--- Task to carry out ---
Starting at the line that contains "row order: none -> 小型特殊 ascending", transcribe each line exactly through the end of the data below, and skip any pictures.

--- Input ---
= = =

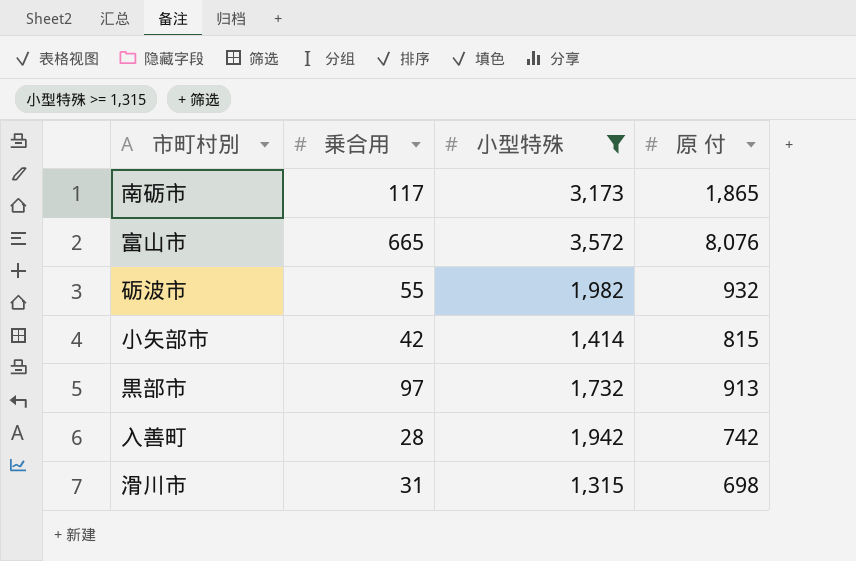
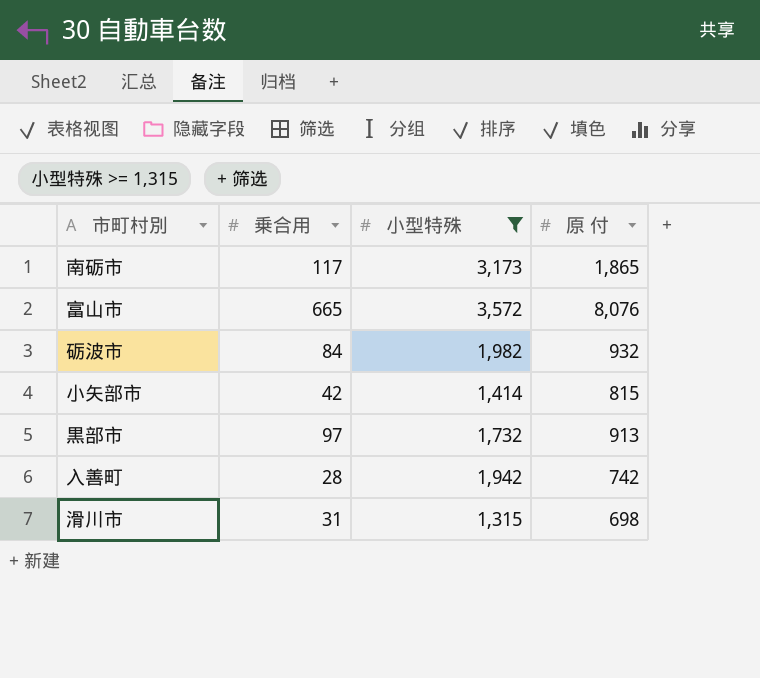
砺波市 | 乗合用: 55 -> 84

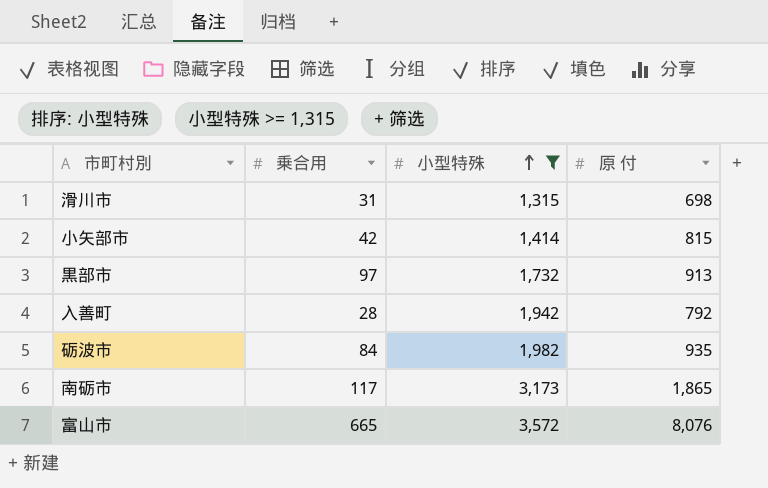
row order: none -> 小型特殊 ascending
入善町 | 原 付: 742 -> 792
砺波市 | 原 付: 932 -> 935

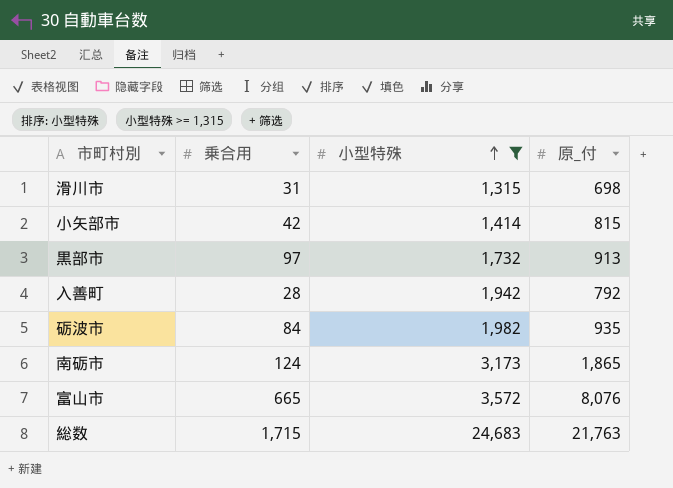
column name: 原 付 -> 原_付
南砺市 | 乗合用: 117 -> 124
row 総数: none -> 1,715 | 24,683 | 21,763

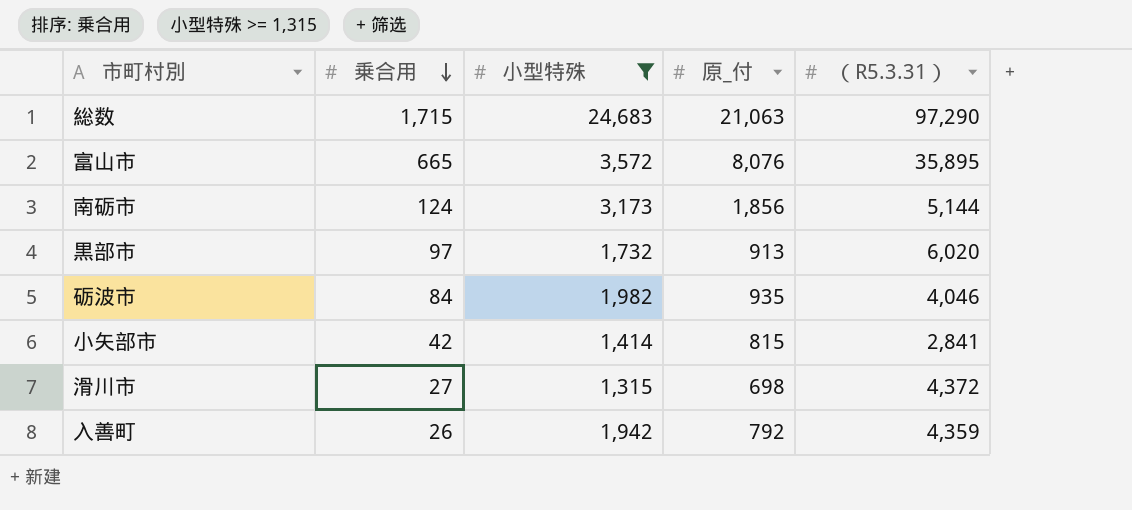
row order: 小型特殊 ascending -> 乗合用 descending
column （R5.3.31） | position: none -> 5
総数 | 原_付: 21,763 -> 21,063
南砺市 | 原_付: 1,865 -> 1,856
滑川市 | 乗合用: 31 -> 27
入善町 | 乗合用: 28 -> 26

= = =

--- Written response ---
row order: none -> 小型特殊 ascending
入善町 | 原 付: 742 -> 792
砺波市 | 原 付: 932 -> 935

column name: 原 付 -> 原_付
南砺市 | 乗合用: 117 -> 124
row 総数: none -> 1,715 | 24,683 | 21,763

row order: 小型特殊 ascending -> 乗合用 descending
column （R5.3.31） | position: none -> 5
総数 | 原_付: 21,763 -> 21,063
南砺市 | 原_付: 1,865 -> 1,856
滑川市 | 乗合用: 31 -> 27
入善町 | 乗合用: 28 -> 26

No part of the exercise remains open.